§ **Directions**
Every line of the listing below should be written out exactly, minus its pictures.
------------------------------------------------
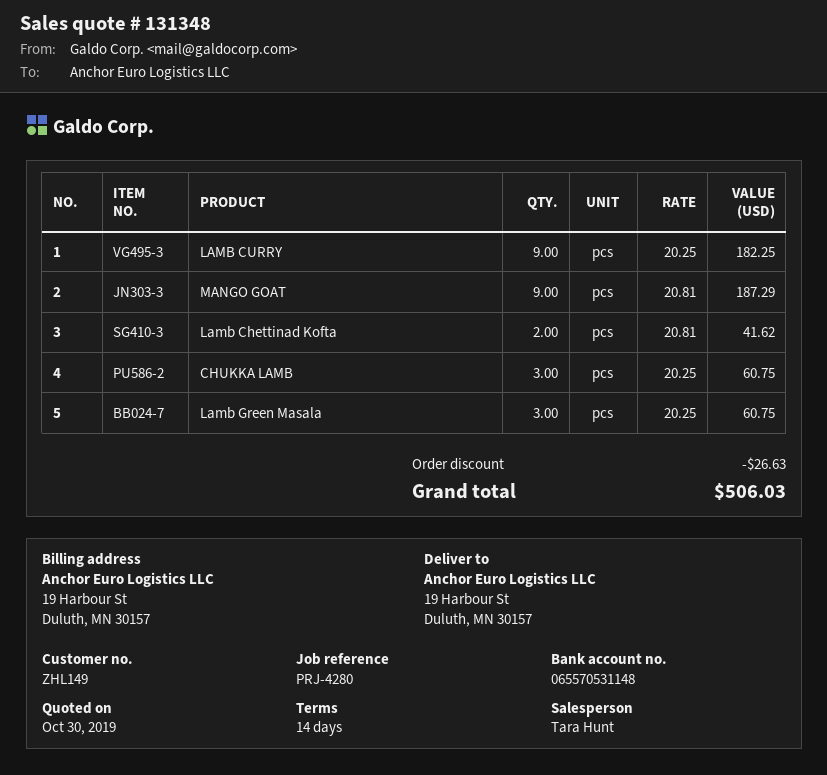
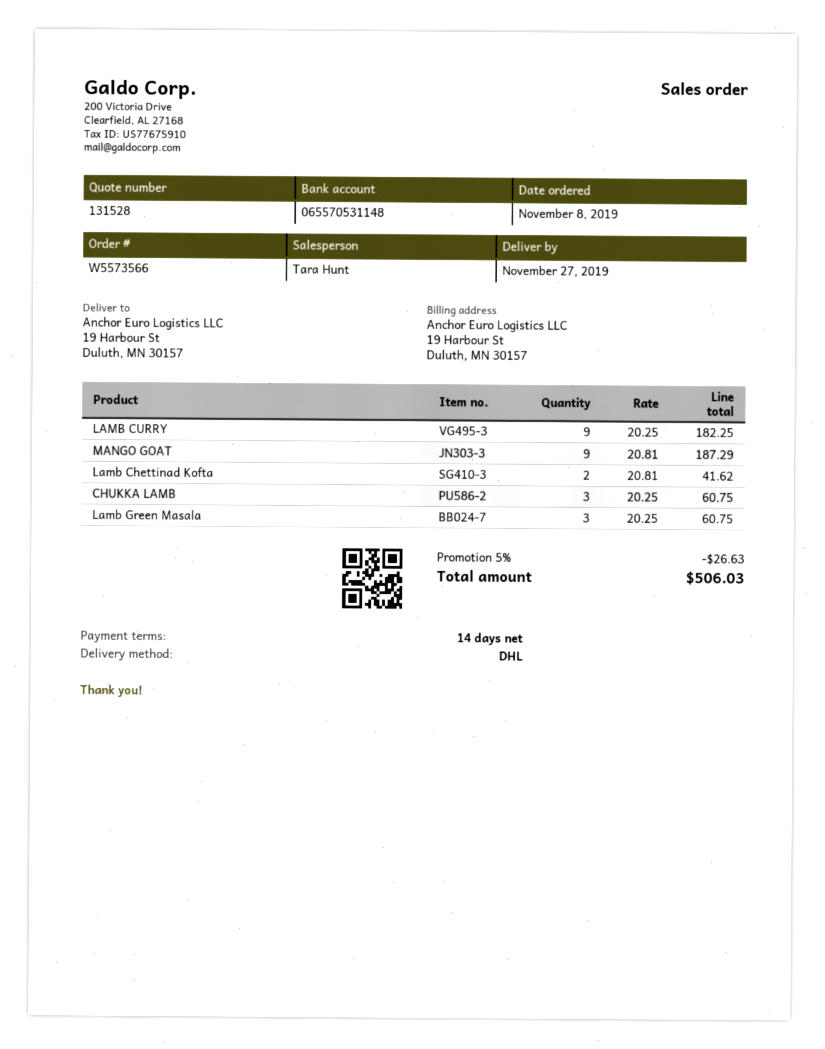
quote number: 131348 -> 131528

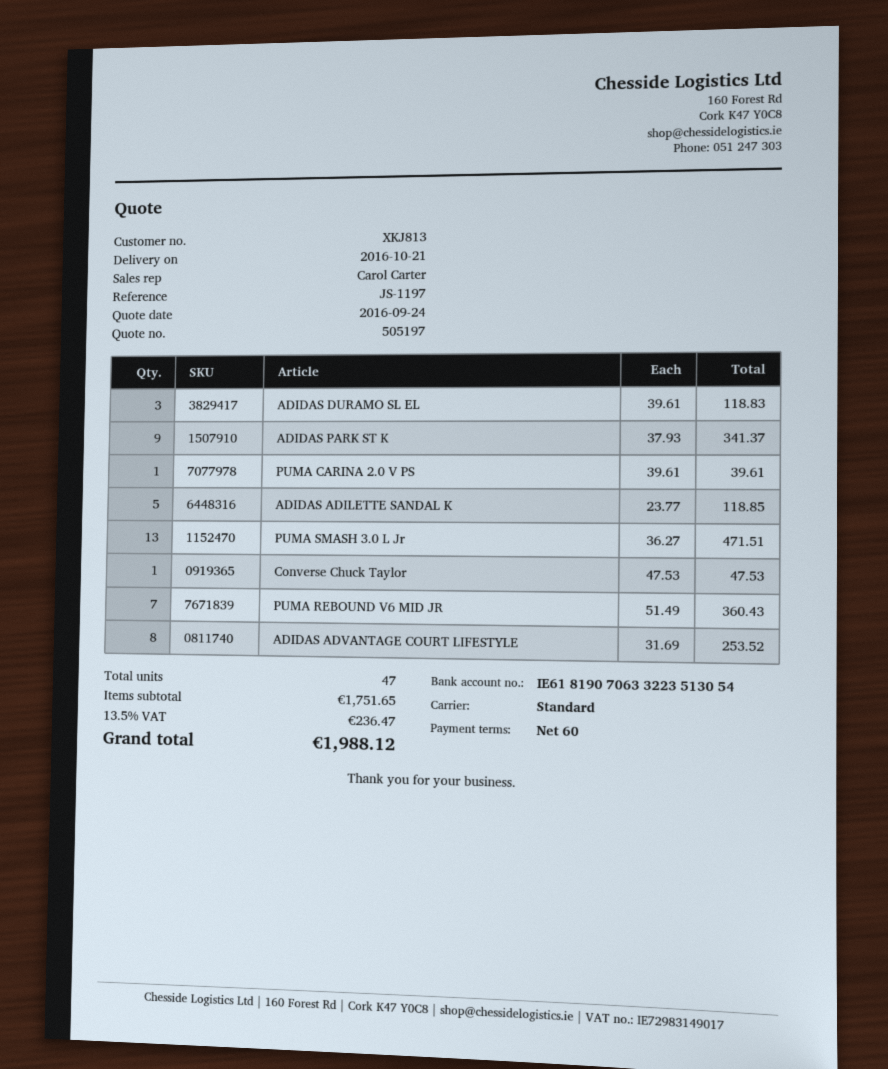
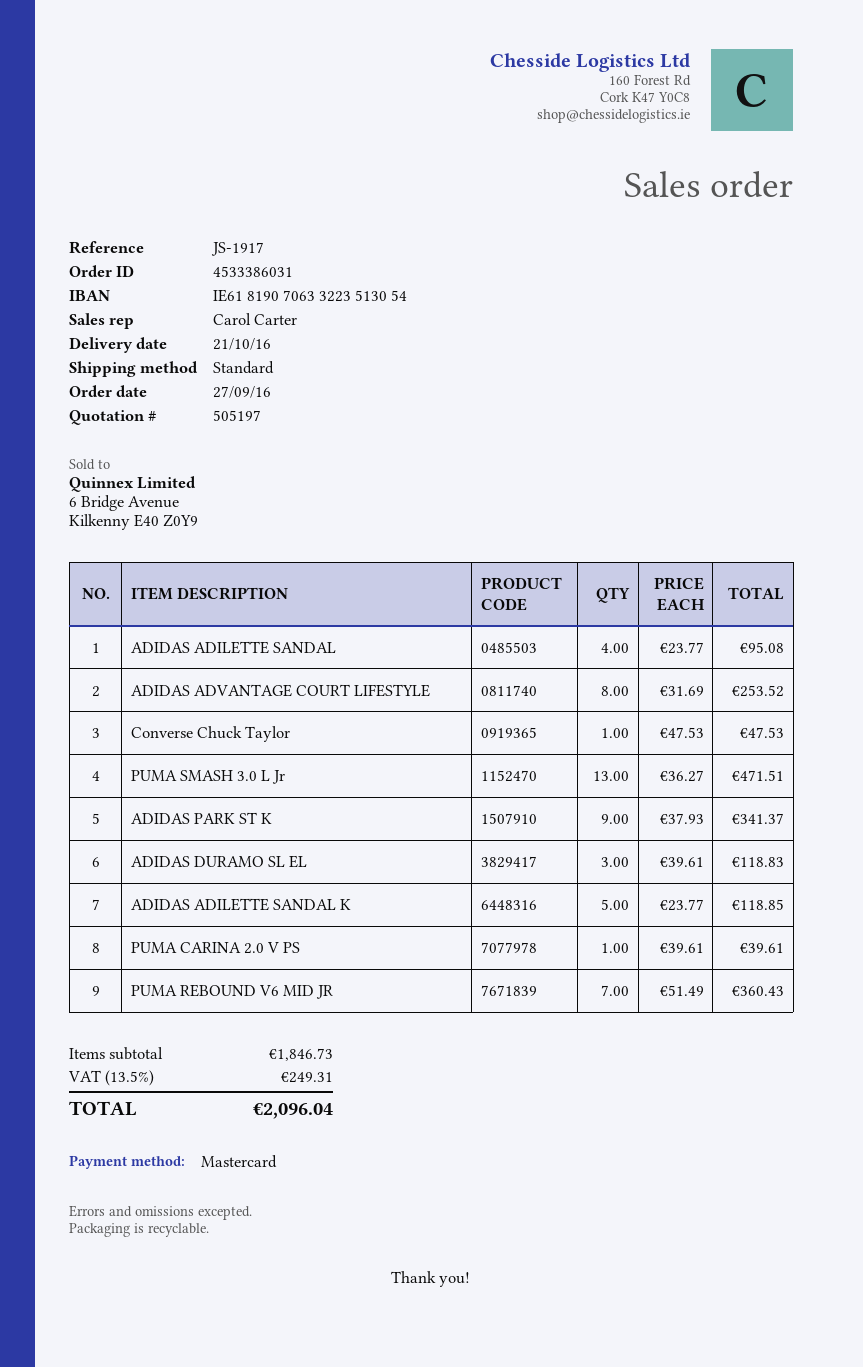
reference: JS-1197 -> JS-1917
ADIDAS ADILETTE SANDAL: none -> 4 x 23.77 = 95.08
subtotal: 1751.65 -> 1846.73
tax: 13.5% = 236.47 -> 13.5% = 249.31
total: 1988.12 -> 2096.04

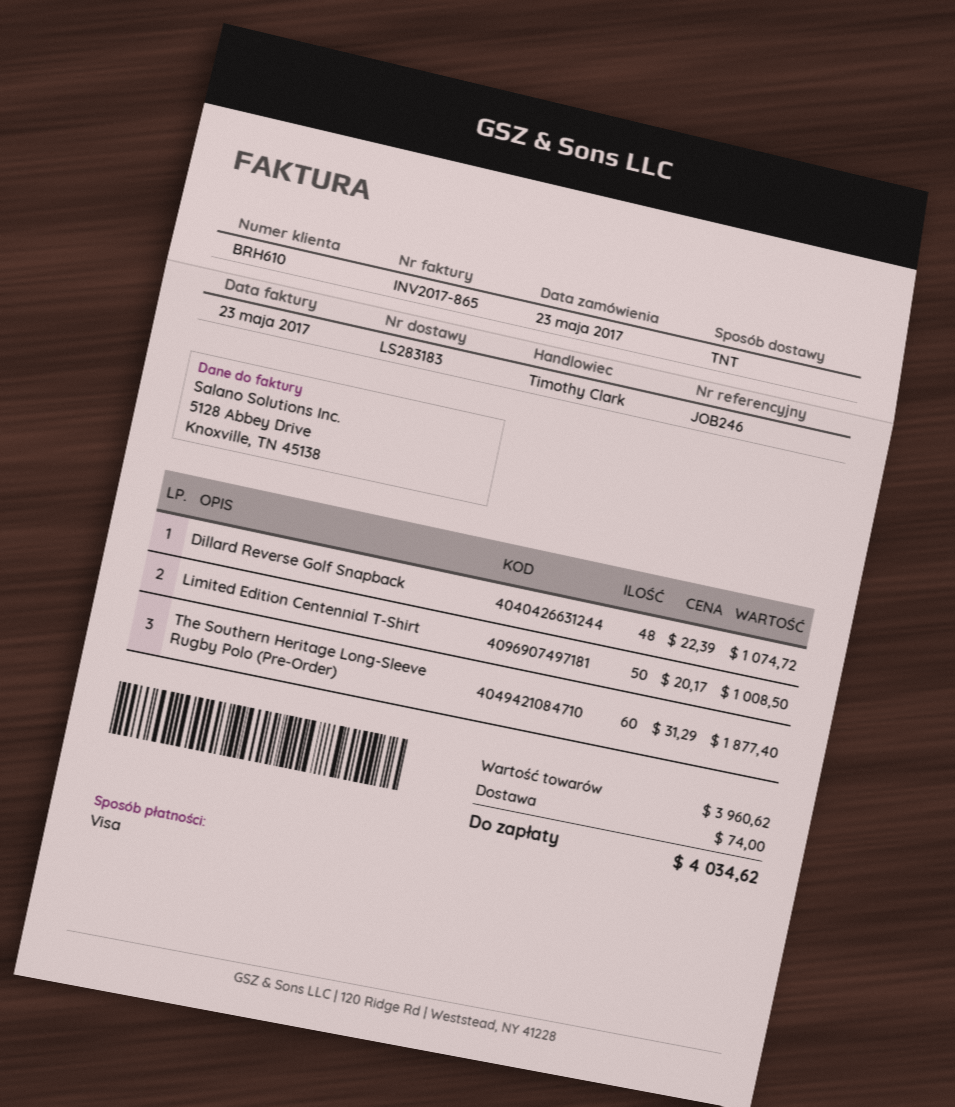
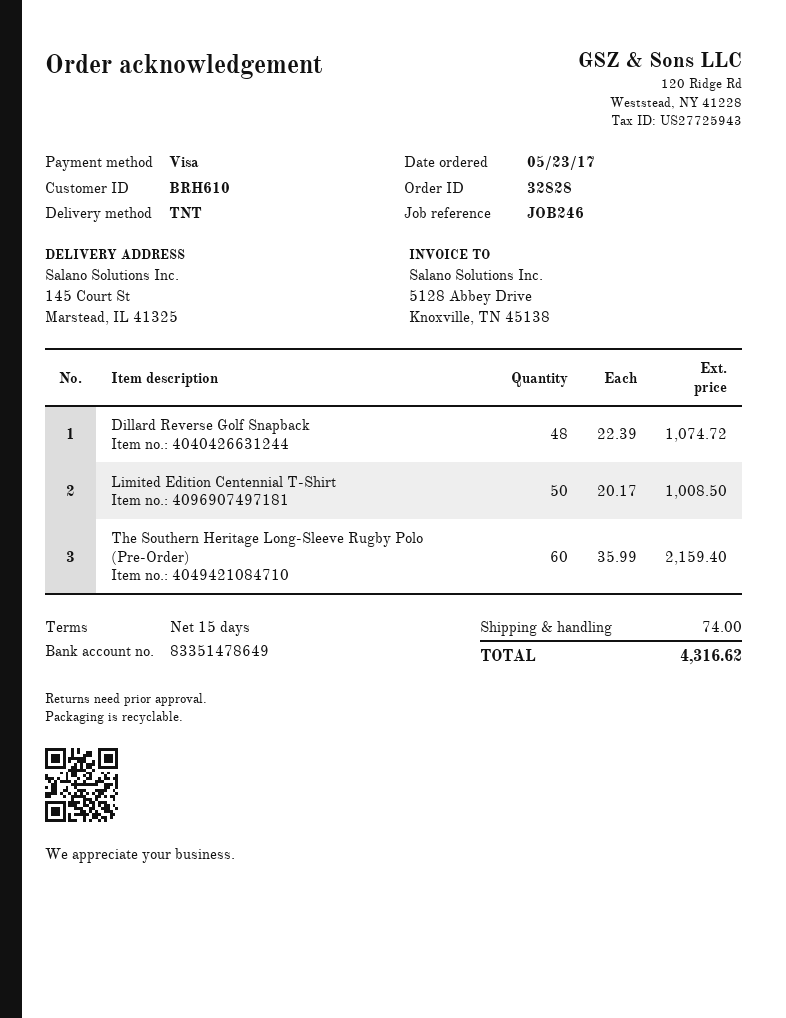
The Southern Heritage Long-Sleeve Rugby Polo (Pre-Order): 60 x 31.29 = 1877.40 -> 60 x 35.99 = 2159.40
total: 4034.62 -> 4316.62

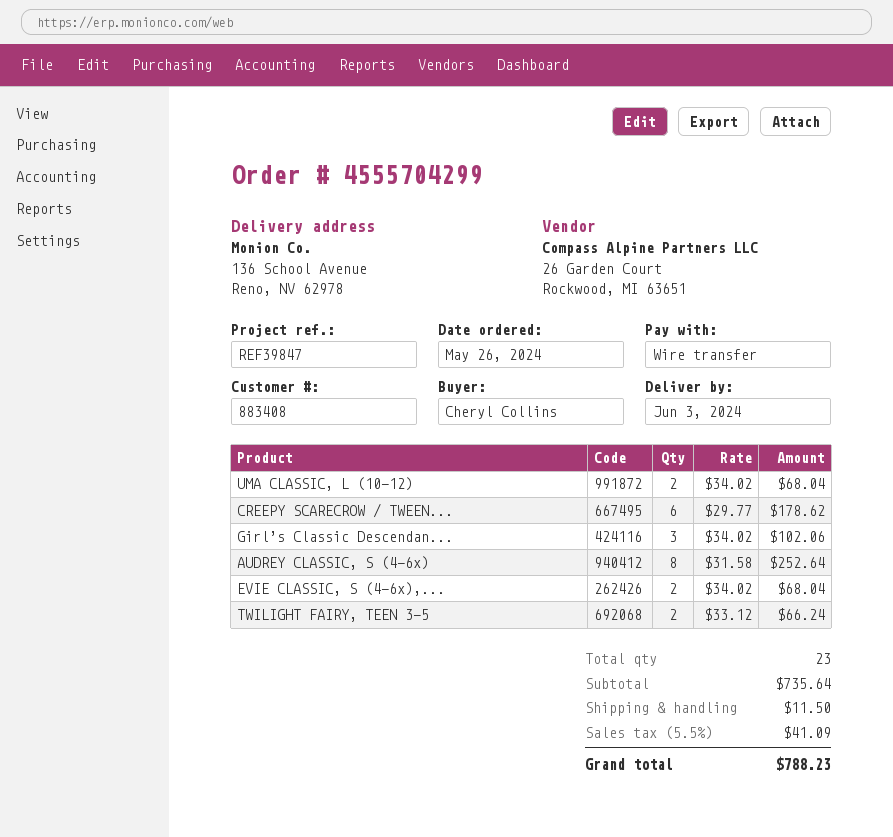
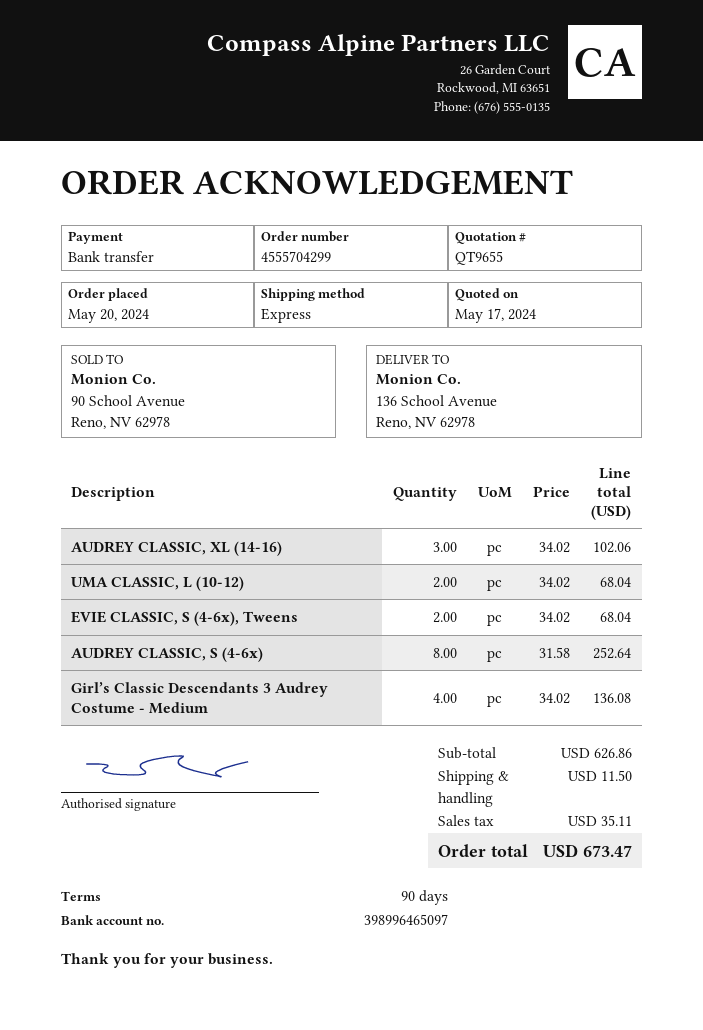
order date: 2024-05-26 -> 2024-05-20
CREEPY SCARECROW / TWEEN...: 6 x 29.77 = 178.62 -> none
Girl’s Classic Descendan...: 3 x 34.02 = 102.06 -> 4 x 34.02 = 136.08
TWILIGHT FAIRY, TEEN 3-5: 2 x 33.12 = 66.24 -> none
AUDREY CLASSIC, XL (14-16): none -> 3 x 34.02 = 102.06
subtotal: 735.64 -> 626.86
tax: 41.09 -> 35.11
total: 788.23 -> 673.47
------------------------------------------------
§ **Answer space**
quote number: 131348 -> 131528

reference: JS-1197 -> JS-1917
ADIDAS ADILETTE SANDAL: none -> 4 x 23.77 = 95.08
subtotal: 1751.65 -> 1846.73
tax: 13.5% = 236.47 -> 13.5% = 249.31
total: 1988.12 -> 2096.04

The Southern Heritage Long-Sleeve Rugby Polo (Pre-Order): 60 x 31.29 = 1877.40 -> 60 x 35.99 = 2159.40
total: 4034.62 -> 4316.62

order date: 2024-05-26 -> 2024-05-20
CREEPY SCARECROW / TWEEN...: 6 x 29.77 = 178.62 -> none
Girl’s Classic Descendan...: 3 x 34.02 = 102.06 -> 4 x 34.02 = 136.08
TWILIGHT FAIRY, TEEN 3-5: 2 x 33.12 = 66.24 -> none
AUDREY CLASSIC, XL (14-16): none -> 3 x 34.02 = 102.06
subtotal: 735.64 -> 626.86
tax: 41.09 -> 35.11
total: 788.23 -> 673.47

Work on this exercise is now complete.